Repeat exactly the lines of the entries below from the one with "[316,984,702,998] [96,1006,247,1020] Want" through the one with "[271,1576,514,1592] has been", both ends included, and nothing else.

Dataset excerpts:
———
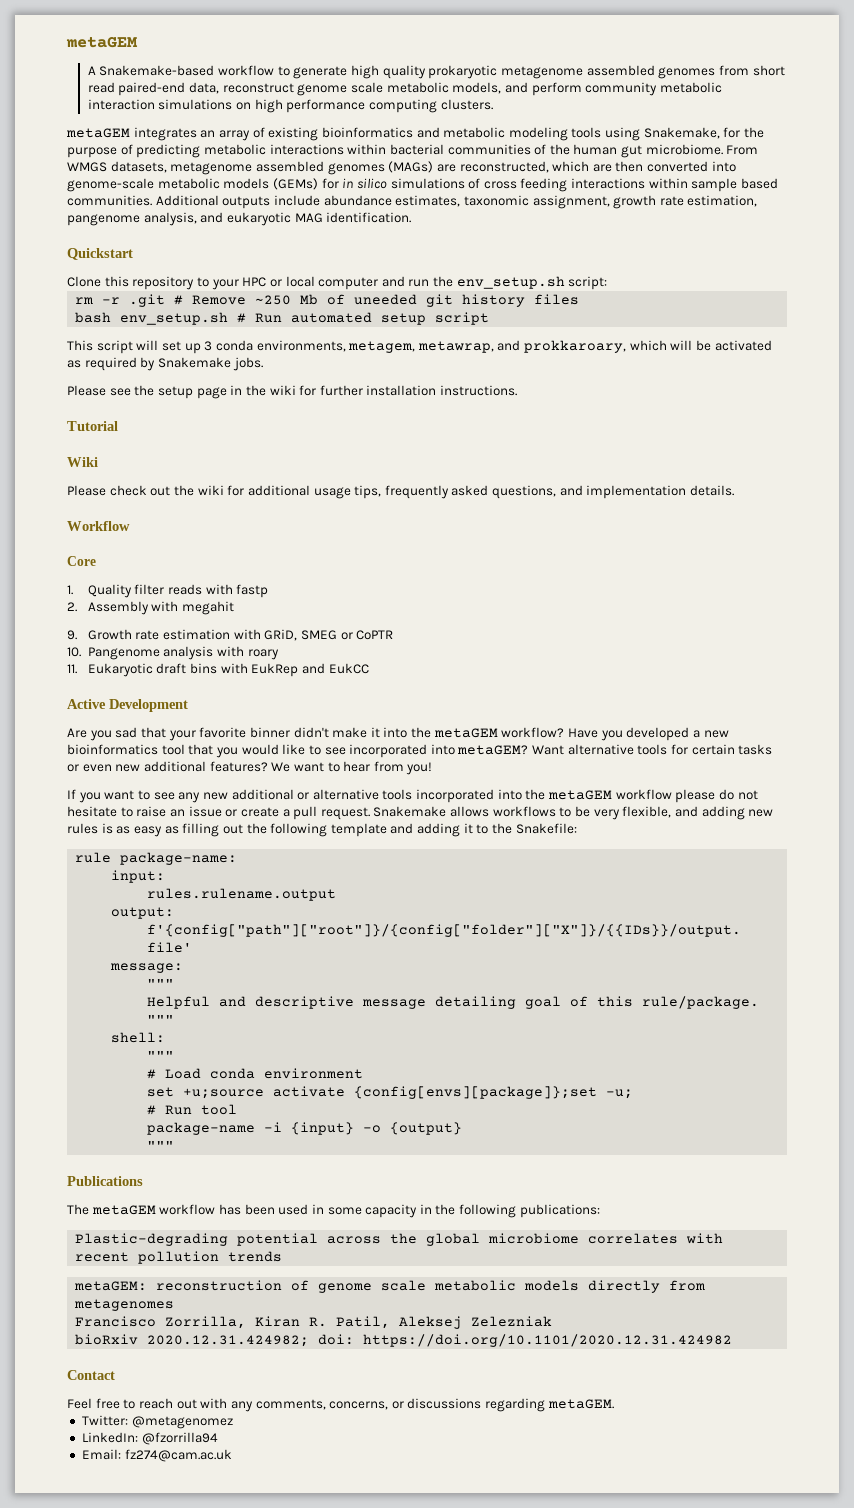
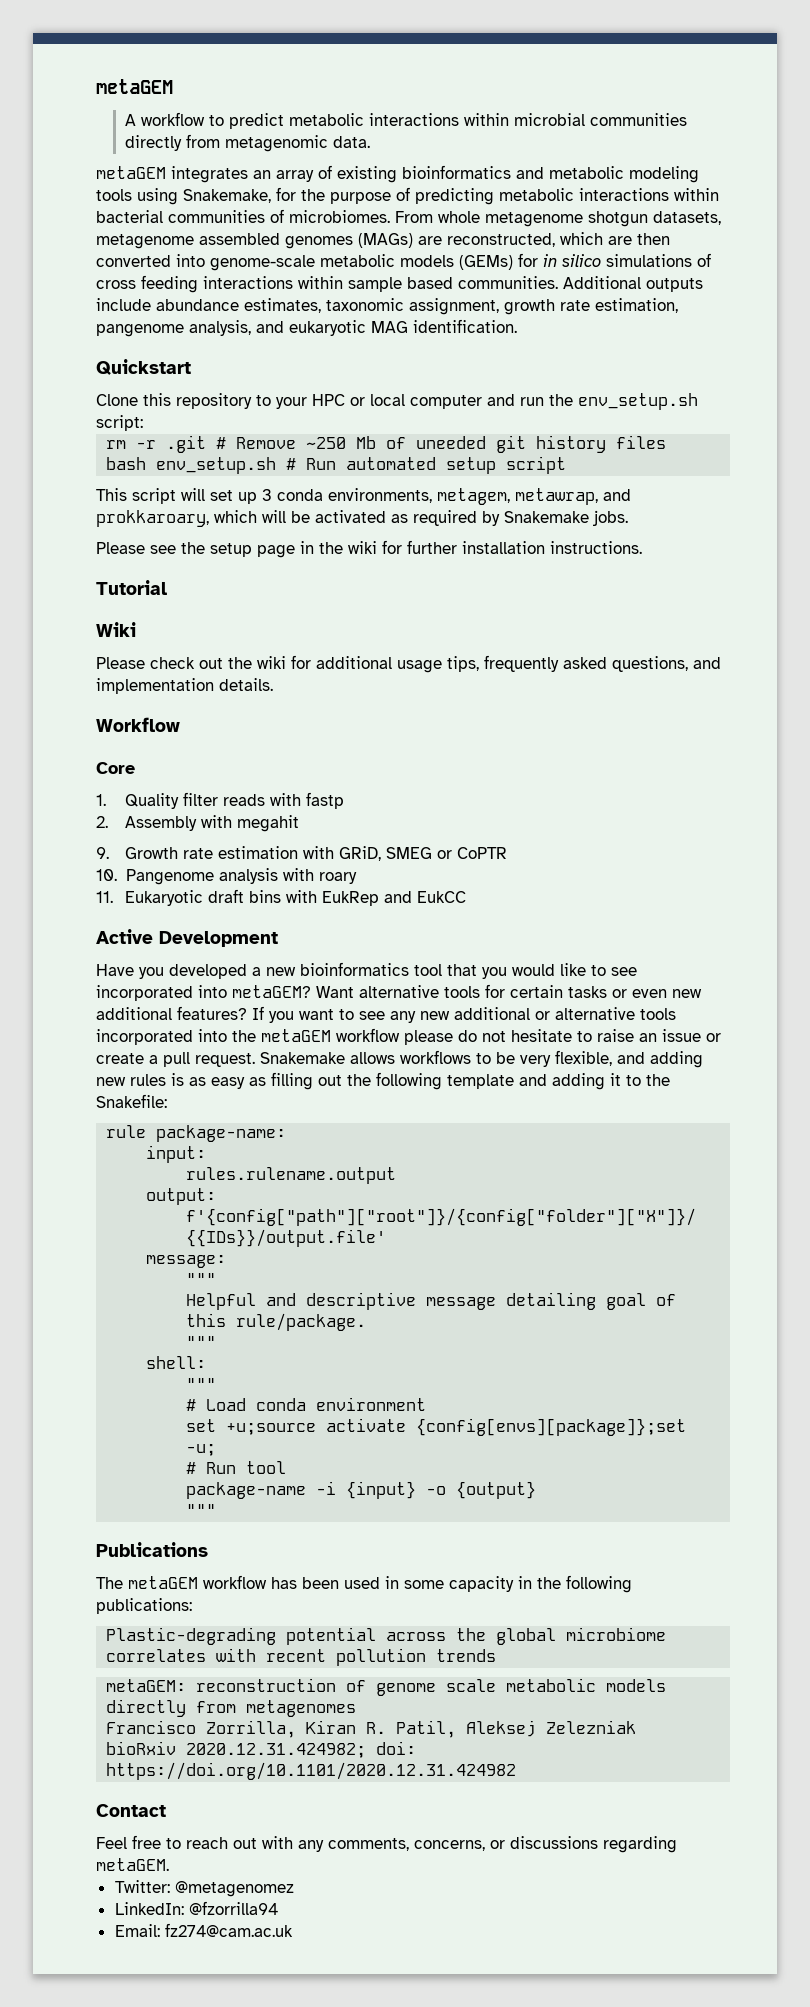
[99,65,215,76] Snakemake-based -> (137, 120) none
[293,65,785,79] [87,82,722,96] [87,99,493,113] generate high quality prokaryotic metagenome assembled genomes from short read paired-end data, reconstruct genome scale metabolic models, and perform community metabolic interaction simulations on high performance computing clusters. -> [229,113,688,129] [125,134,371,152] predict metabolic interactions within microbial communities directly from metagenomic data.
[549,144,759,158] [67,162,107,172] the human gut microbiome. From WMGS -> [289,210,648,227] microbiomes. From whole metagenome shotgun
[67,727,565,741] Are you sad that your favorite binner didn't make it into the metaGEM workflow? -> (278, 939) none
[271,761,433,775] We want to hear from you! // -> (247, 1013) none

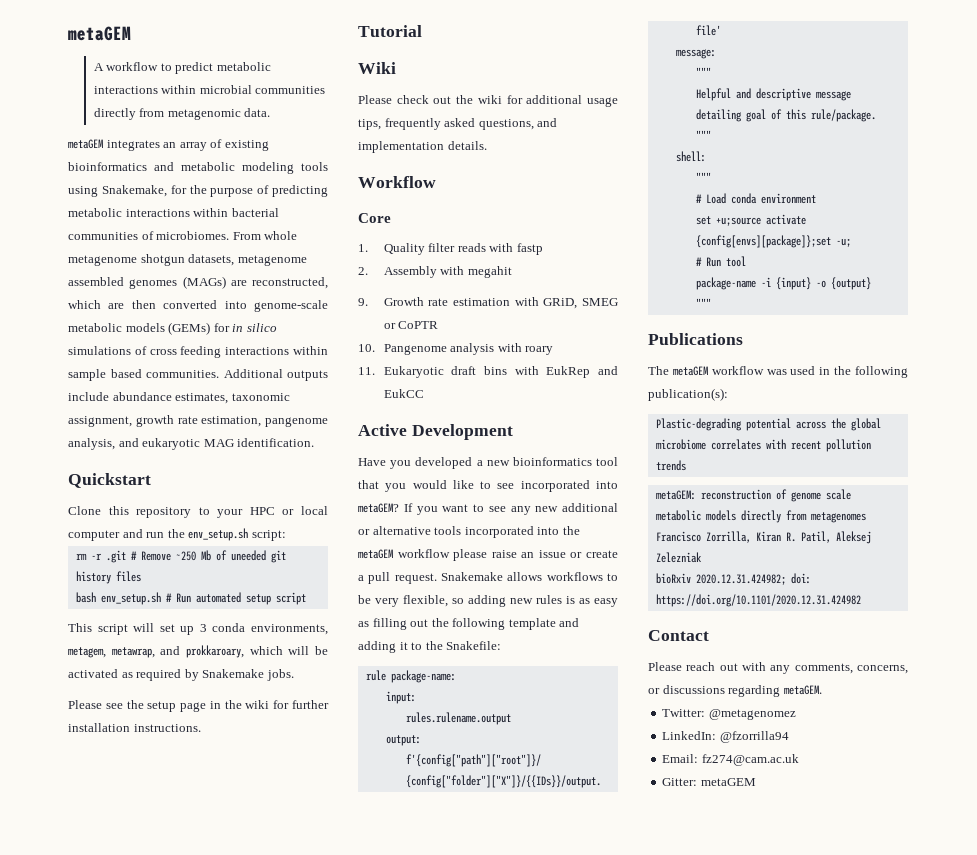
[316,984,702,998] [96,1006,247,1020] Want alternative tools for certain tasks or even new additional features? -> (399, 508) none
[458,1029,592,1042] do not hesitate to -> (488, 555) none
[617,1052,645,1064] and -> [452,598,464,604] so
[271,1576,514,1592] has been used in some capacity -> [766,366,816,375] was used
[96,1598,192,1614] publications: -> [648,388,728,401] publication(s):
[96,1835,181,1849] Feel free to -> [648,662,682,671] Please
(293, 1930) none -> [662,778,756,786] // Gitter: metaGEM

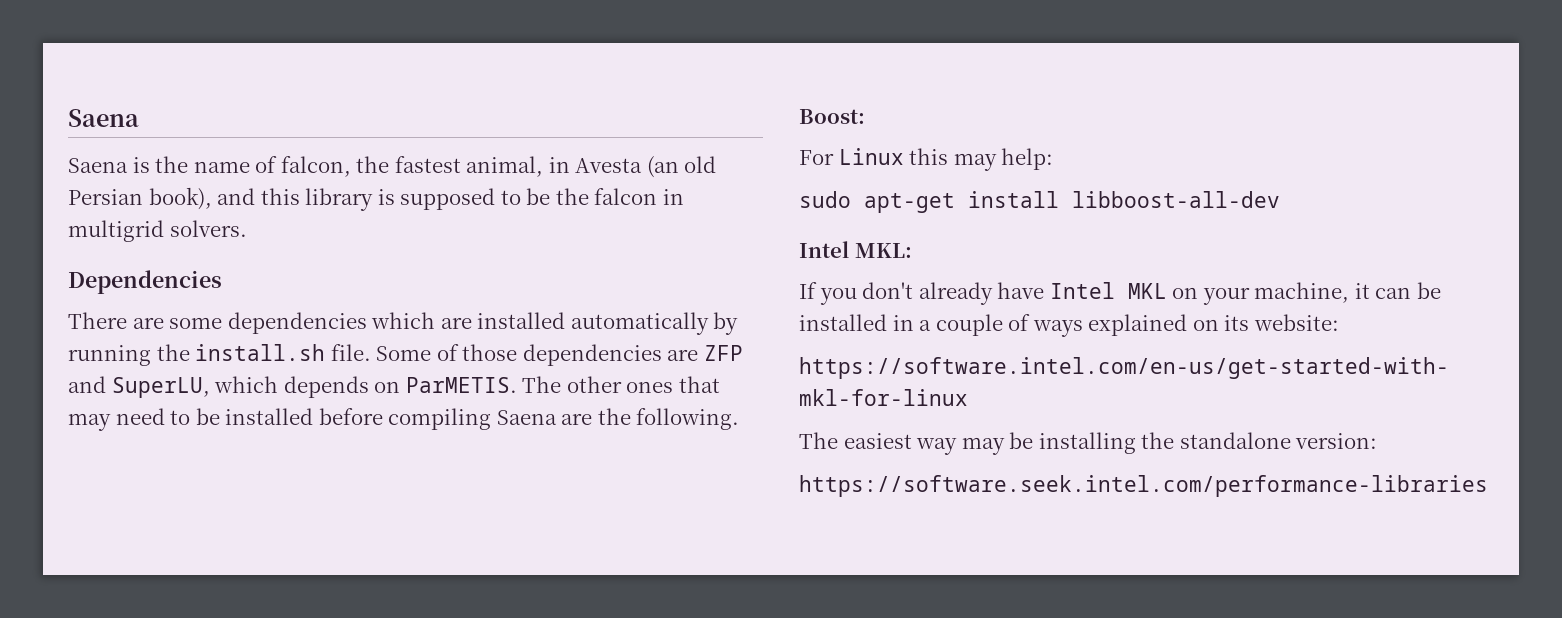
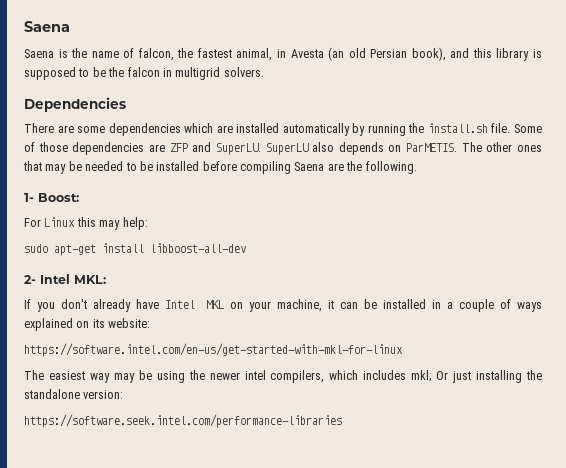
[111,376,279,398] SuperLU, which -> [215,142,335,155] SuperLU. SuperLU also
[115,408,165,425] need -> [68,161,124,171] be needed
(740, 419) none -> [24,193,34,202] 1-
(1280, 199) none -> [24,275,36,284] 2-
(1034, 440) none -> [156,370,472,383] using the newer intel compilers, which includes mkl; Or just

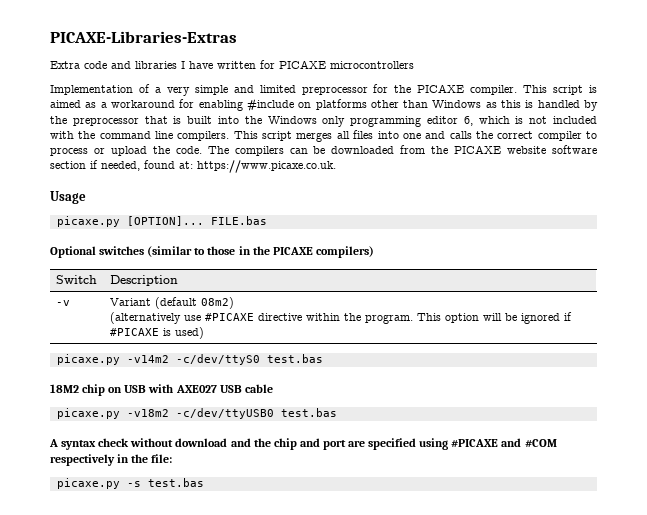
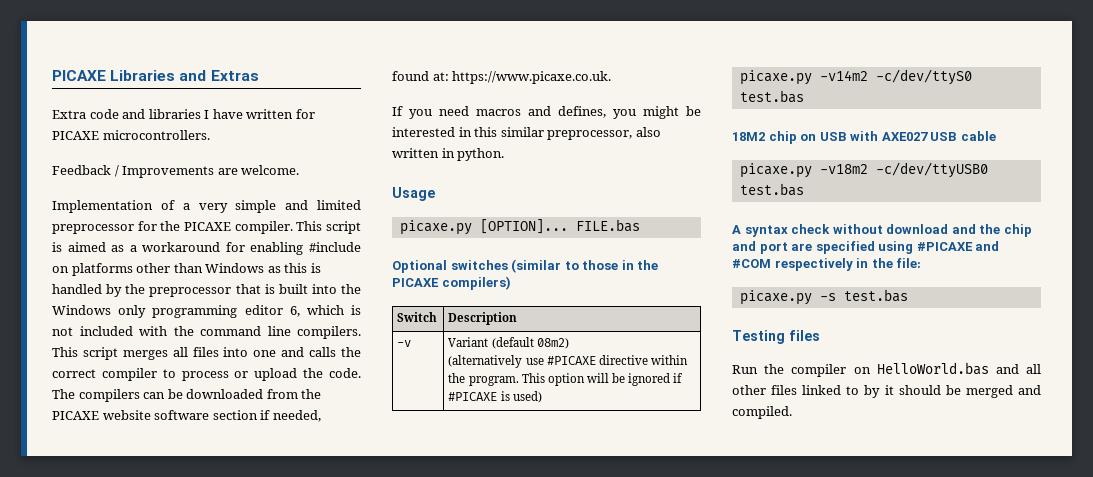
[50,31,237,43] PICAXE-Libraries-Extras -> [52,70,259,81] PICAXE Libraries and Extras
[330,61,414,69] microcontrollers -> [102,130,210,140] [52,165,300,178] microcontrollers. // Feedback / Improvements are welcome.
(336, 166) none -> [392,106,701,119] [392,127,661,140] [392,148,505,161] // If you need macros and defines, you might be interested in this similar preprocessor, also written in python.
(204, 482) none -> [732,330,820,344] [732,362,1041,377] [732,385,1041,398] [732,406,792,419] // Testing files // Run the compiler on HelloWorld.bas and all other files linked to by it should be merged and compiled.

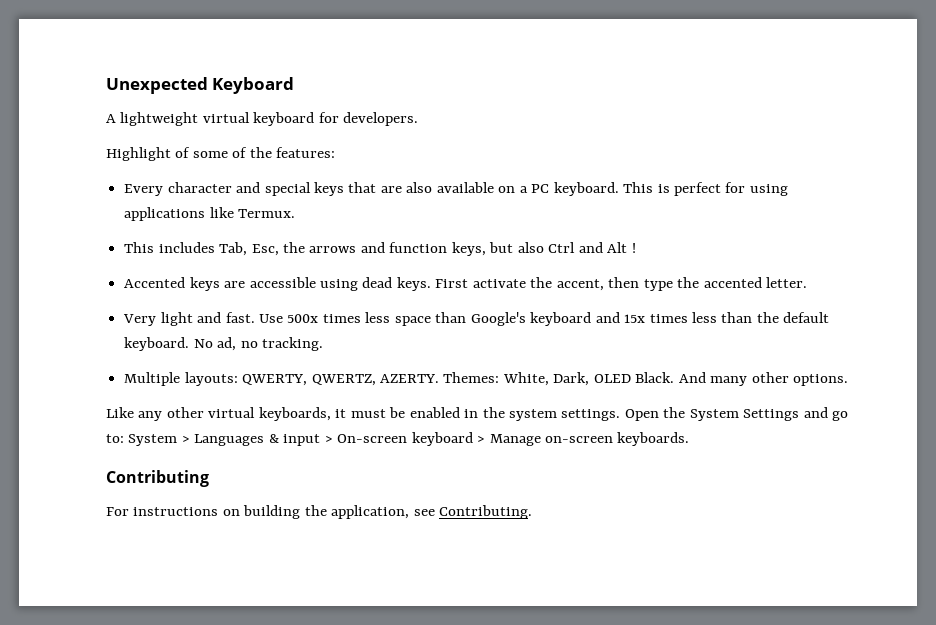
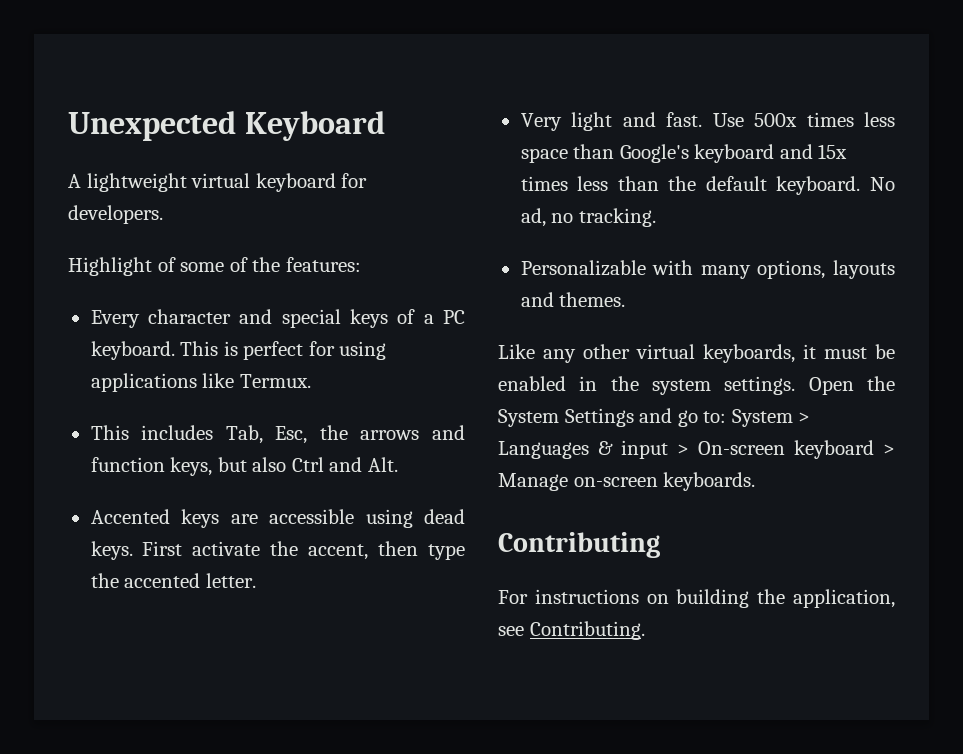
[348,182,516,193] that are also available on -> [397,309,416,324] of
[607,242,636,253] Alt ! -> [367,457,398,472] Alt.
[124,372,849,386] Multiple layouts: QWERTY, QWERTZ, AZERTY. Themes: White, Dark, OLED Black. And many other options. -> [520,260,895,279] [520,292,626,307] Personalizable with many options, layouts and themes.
———
Result
[316,984,702,998] [96,1006,247,1020] Want alternative tools for certain tasks or even new additional features? -> (399, 508) none
[458,1029,592,1042] do not hesitate to -> (488, 555) none
[617,1052,645,1064] and -> [452,598,464,604] so
[271,1576,514,1592] has been used in some capacity -> [766,366,816,375] was used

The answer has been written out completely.